Появляется Карен, по-видимому, с Молли и Люком – Лу раньше не видела их. Люк, как она сразу замечает, – точная копия Карен, у него густые каштановые волосы и нежные заостренные черты лица. Лу задумывается, похожа ли Молли со своими светлыми локонами и розовыми щечками на Саймона в детстве. «Бедные малыши, – думает она. – Потерять отца в таком возрасте!»
Они садятся на первый ряд. Карен, обернувшись, улыбается Анне и видит рядом с ней Лу.
– Спасибо, что пришли, – говорит она.
Лу видит, что она сделала над собой усилие – ее волосы чистые и блестят, она подкрасилась и надела элегантное темно-серое платье. Но в то же время у нее такой вид, будто она несколько суток не спала, глаза красные – наверное, она совсем недавно плакала.
И тут, неизвестно почему, Лу вспоминает о Джиме, и она задумывается, отпевали ли его в церкви? Это печально, что Саймон умер и столько людей о нем горюют, но, пожалуй, еще трагичнее покинуть этот мир, не оставив никого, кто будет горевать по тебе.
* * *Через несколько минут начинается служба.
Вперед выходит викарий и произносит приветственные слова. Он читает «Господь мой пастырь», как и просила Карен, а потом произносит несколько молитв.
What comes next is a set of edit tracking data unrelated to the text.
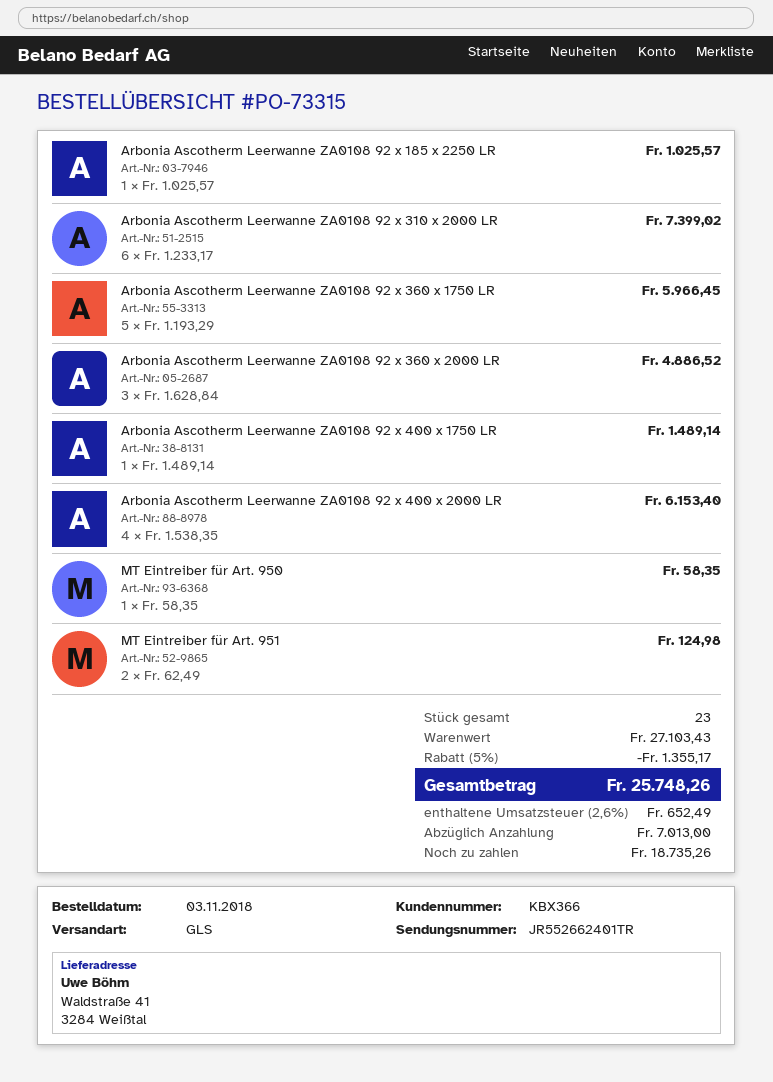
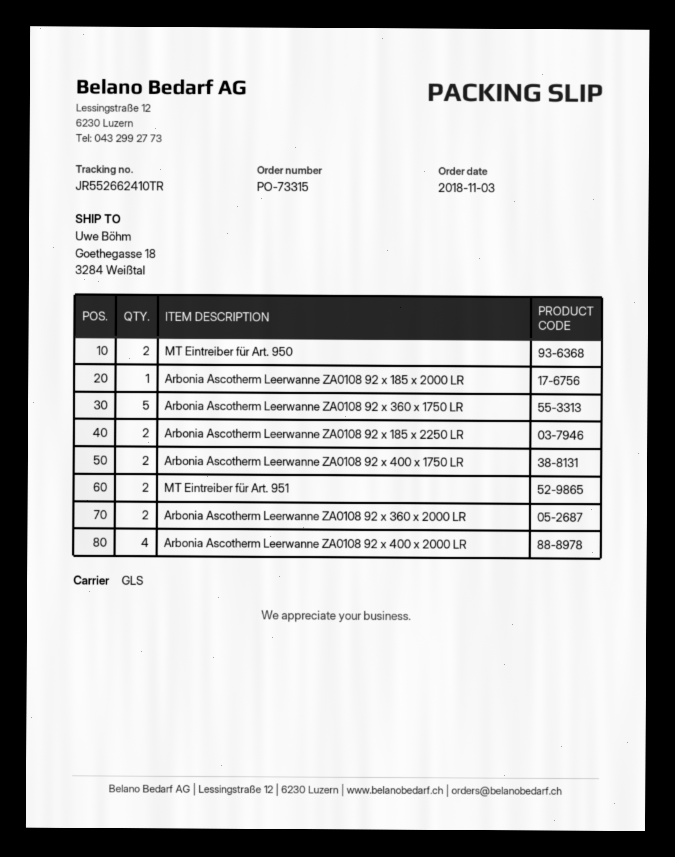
tracking number: JR552662401TR -> JR552662410TR
ship to: Waldstraße 41, 3284 Weißtal -> Goethegasse 18, 3284 Weißtal
Arbonia Ascotherm Leerwanne ZA0108 92 x 185 x 2250 LR: 1 -> 2
Arbonia Ascotherm Leerwanne ZA0108 92 x 310 x 2000 LR: 6 -> none
Arbonia Ascotherm Leerwanne ZA0108 92 x 360 x 2000 LR: 3 -> 2
Arbonia Ascotherm Leerwanne ZA0108 92 x 400 x 1750 LR: 1 -> 2
MT Eintreiber für Art. 950: 1 -> 2
Arbonia Ascotherm Leerwanne ZA0108 92 x 185 x 2000 LR: none -> 1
Слышится шорох бумаги, когда прихожане достают тексты, а потом почти единогласно звучит «Аминь!».
Карен держится. Она глотает слезы, все кажется чрезмерным, и все же ей хочется прочувствовать это, каждую драгоценную минуту, не плача. Она также помнит, что рядом Молли и Люк, и не хочет, чтобы они нарушали порядок, хотя пока что они ведут себя на удивление хорошо.
Викарий кивает ей. Наступает ее момент.
Карен встает и поднимается на кафедру. Слышно, как стучат ее каблуки по каменным плитам, и дети смотрят на нее широко раскрытыми глазами.
В руках у нее два сложенных вчетверо листа формата А4. Он разворачивает их и наклоняется к микрофону.
– Сначала я ничего не хотела говорить, – признается Карен.
Ее голос разносится под высокими сводами, и это ее смущает. Она немножко пятится назад, стараясь, чтобы ее голос звучал потише.
– А потом подумала, что нельзя так, что, может быть, буду жалеть об этом всю мою оставшуюся жизнь.
Она видит ряды знакомых лиц, все на нее смотрят. На каждом лице явно выражаются чувства беспокойства и ожидания, люди хотят, чтобы она пояснила, что хочет сказать. Она видит усталость, замешательство, десятки вопросов «почему?». Но больше всего она видит скорбь по человеку, которого и они потеряли. Она никогда не встречалась раньше с таким горем. Это душит ее, несколько секунд она не может говорить. Но нужно. Она должна. Карен глотает слезы.
– И вот я подумала, что расскажу вам, чтó я любила в Саймоне. И начала составлять список. – Она смотрит на лист и читает: – Его густые блестящие волосы. – Она улыбается и смотрит на Алана. – Знаю, это смешно, что я поместила это в самое начало, но это первое, что мне вспомнилось. Для тех из вас, кто не знал: Саймон очень гордился своими волосами.